Extract from ‘Tomorrow’s Weather’ Alex S. Gaddes 1990. pp 73 – 78
“Deep Low Pressure Systems
“It is also known (see Ref. No 14a) that the stratosphere superimposes the above reactions on the troposphere (the ‘trickle down’ effect,) so that those volcano-induced stratospheric vortices turn into Tropospheric deep low pressure systems which I suspect to be the genesis of the rather frequent, rain-bearing cloud masses, which have been feeding in from the north-west over the past year.
No Accident
“I’m of the opinion that it will be shown to be not just an accident, that the weatherman’s ‘upper atmospheric disturbance’ happens to be associated with a rain-bearing depression, or ‘deep low pressure system’ and that frequently, the cause might well turn out to be an exploding volcano.”

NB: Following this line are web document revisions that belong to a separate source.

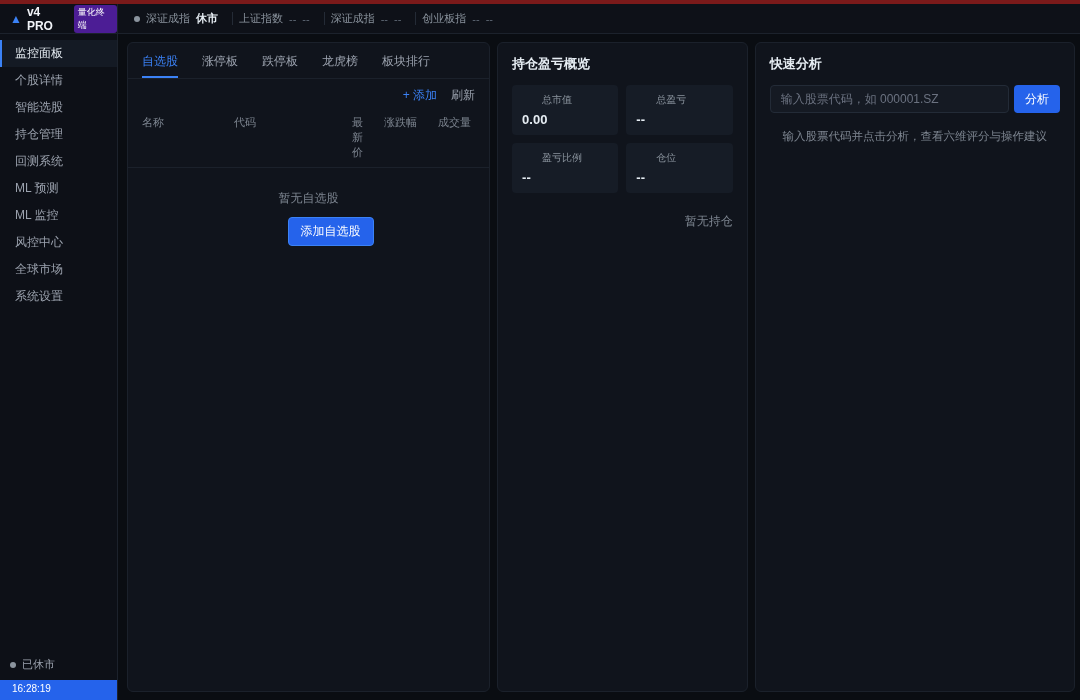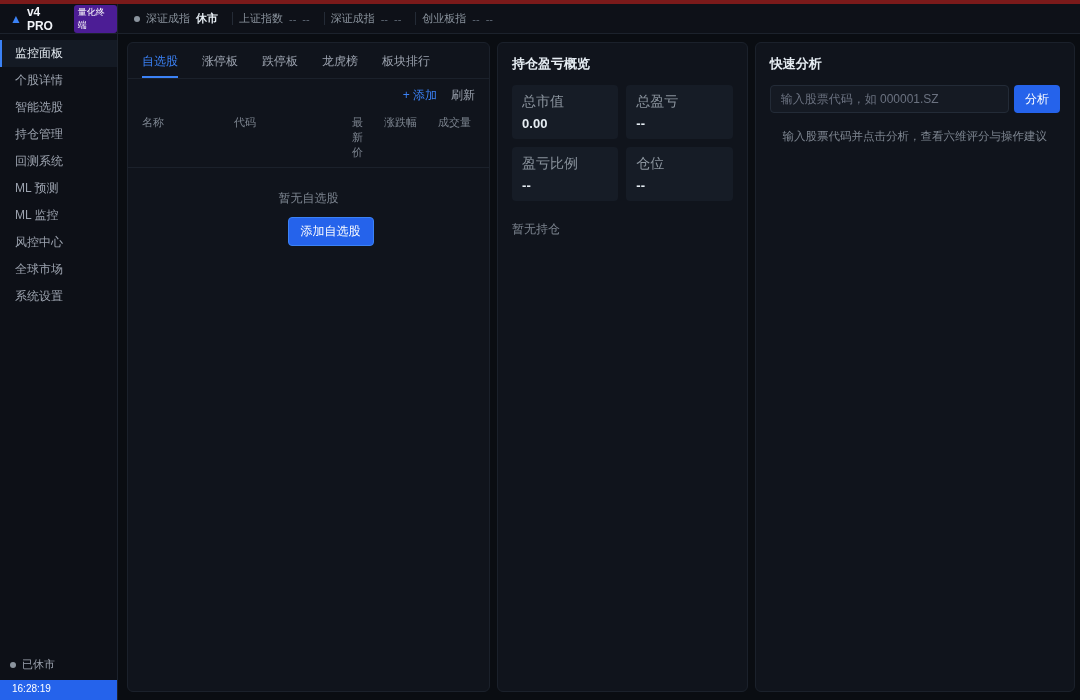--- a/index.html
+++ b/index.html
@@ -63,7 +63,7 @@
   
   .cards { display:grid; grid-template-columns:1fr 1fr; gap:8px; margin-top:12px; }
   .card { background:#161c26; border-radius:4px; padding:8px 10px; }
-  .card-label { font-size:14px; color:#8b949e; }
+  .card-label { font-size:10px; color:#8b949e;margin-left:20px; }
   .card-value { font-size:13px; font-weight:bold; color:#e6edf3; margin-top:5px; }
   .positions-empty { text-align:left; font-size:12px; color:#7d8590; margin-top:20px; }
 

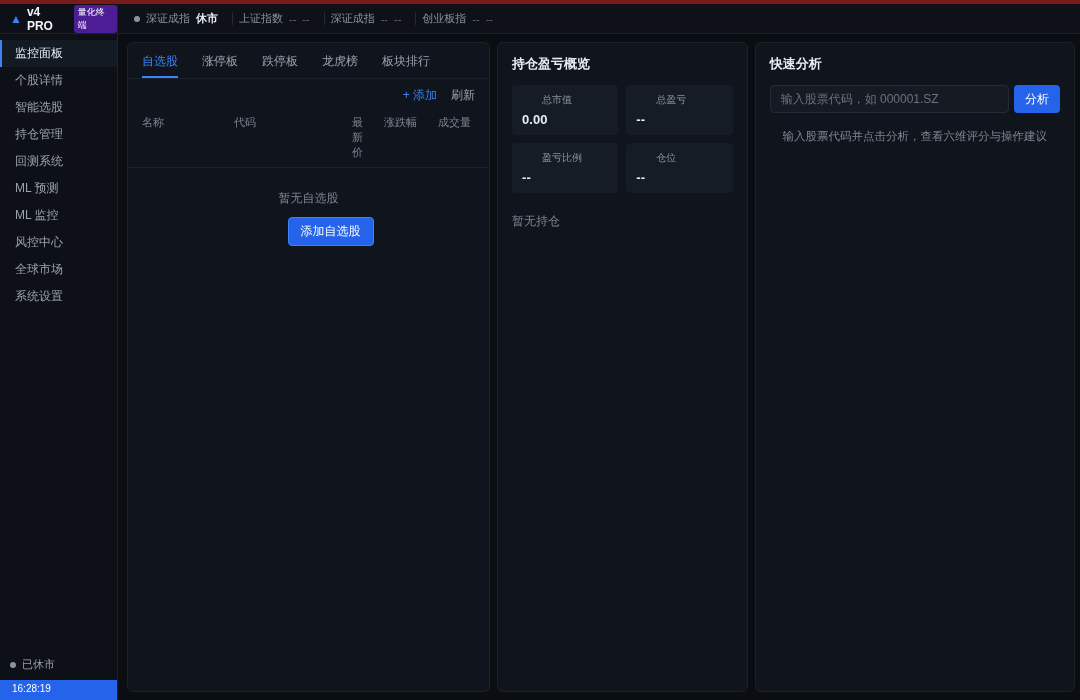--- a/index.html
+++ b/index.html
@@ -65,7 +65,7 @@
   .card { background:#161c26; border-radius:4px; padding:8px 10px; }
   .card-label { font-size:10px; color:#8b949e;margin-left:20px; }
   .card-value { font-size:13px; font-weight:bold; color:#e6edf3; margin-top:5px; }
-  .positions-empty { text-align:left; font-size:12px; color:#7d8590; margin-top:20px; }
+  .positions-empty { text-align:right; font-size:12px; color:#7d8590; margin-top:20px; }
 
   
   .analysis-row { display:flex; gap:5px; margin-top:12px; }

I have already mentioned Galunggung and its effect on our weather in 1983. It is significant that Galunggung is one of the nine volcanoes listed on the maps, that are still active.
I am convinced that funds ought to be channeled into the study of the sudden outbreak of explosive volcanism in the Indonesian Archipelago and its potential to influence the weather in Eastern Australia. There is no doubt in my mind that, had such a program been established, the recent flood disaster could have been averted…….”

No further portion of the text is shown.